Material provided Start Marker
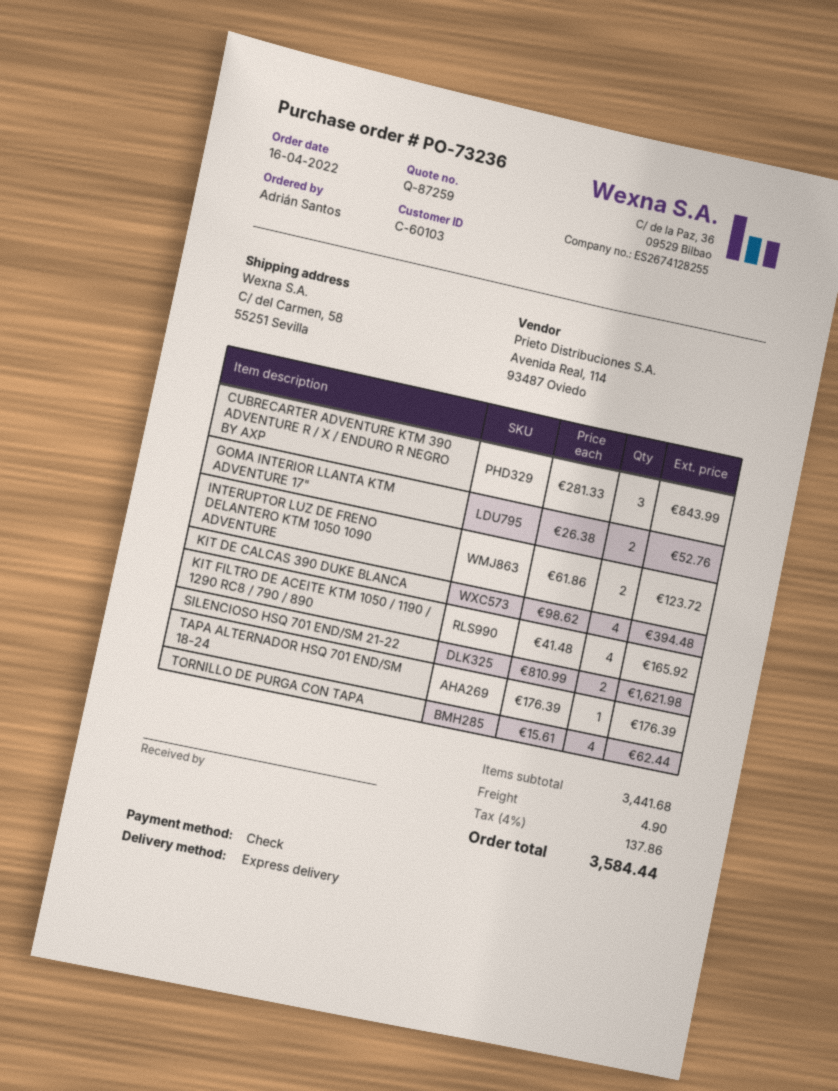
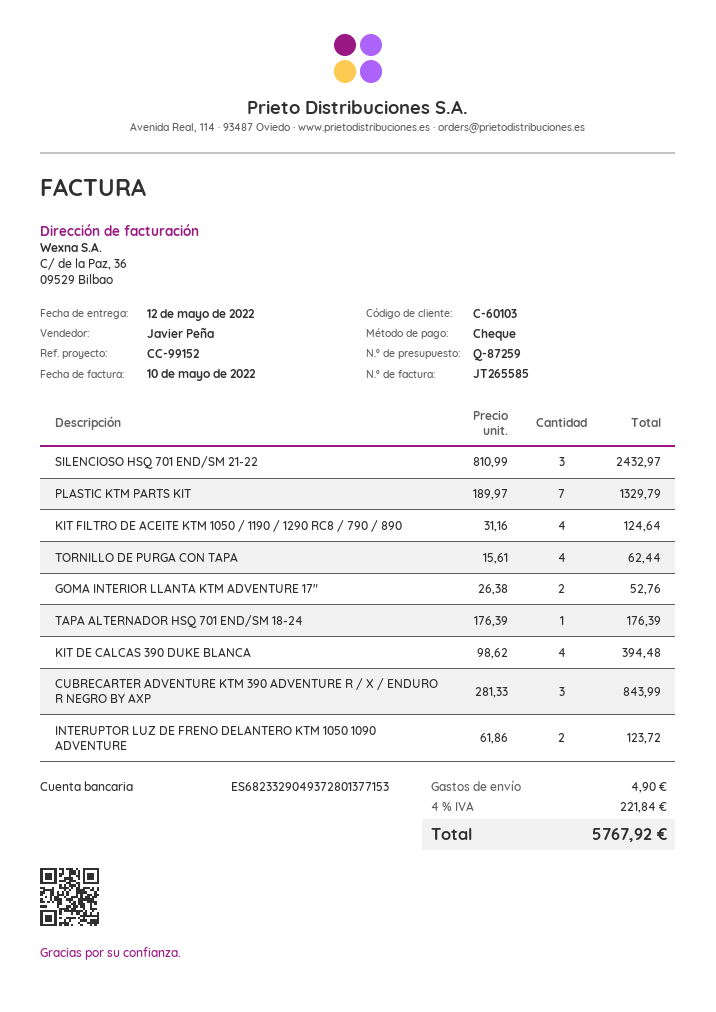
KIT FILTRO DE ACEITE KTM 1050 / 1190 / 1290 RC8 / 790 / 890: 4 x 41.48 = 165.92 -> 4 x 31.16 = 124.64
SILENCIOSO HSQ 701 END/SM 21-22: 2 x 810.99 = 1621.98 -> 3 x 810.99 = 2432.97
PLASTIC KTM PARTS KIT: none -> 7 x 189.97 = 1329.79
tax: 4% = 137.86 -> 4% = 221.84
total: 3584.44 -> 5767.92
Material provided End Marker
— Work to complete —
Would you please retype all the data exactly? Leave out whatever pictures it holds.

— Output for this task —
KIT FILTRO DE ACEITE KTM 1050 / 1190 / 1290 RC8 / 790 / 890: 4 x 41.48 = 165.92 -> 4 x 31.16 = 124.64
SILENCIOSO HSQ 701 END/SM 21-22: 2 x 810.99 = 1621.98 -> 3 x 810.99 = 2432.97
PLASTIC KTM PARTS KIT: none -> 7 x 189.97 = 1329.79
tax: 4% = 137.86 -> 4% = 221.84
total: 3584.44 -> 5767.92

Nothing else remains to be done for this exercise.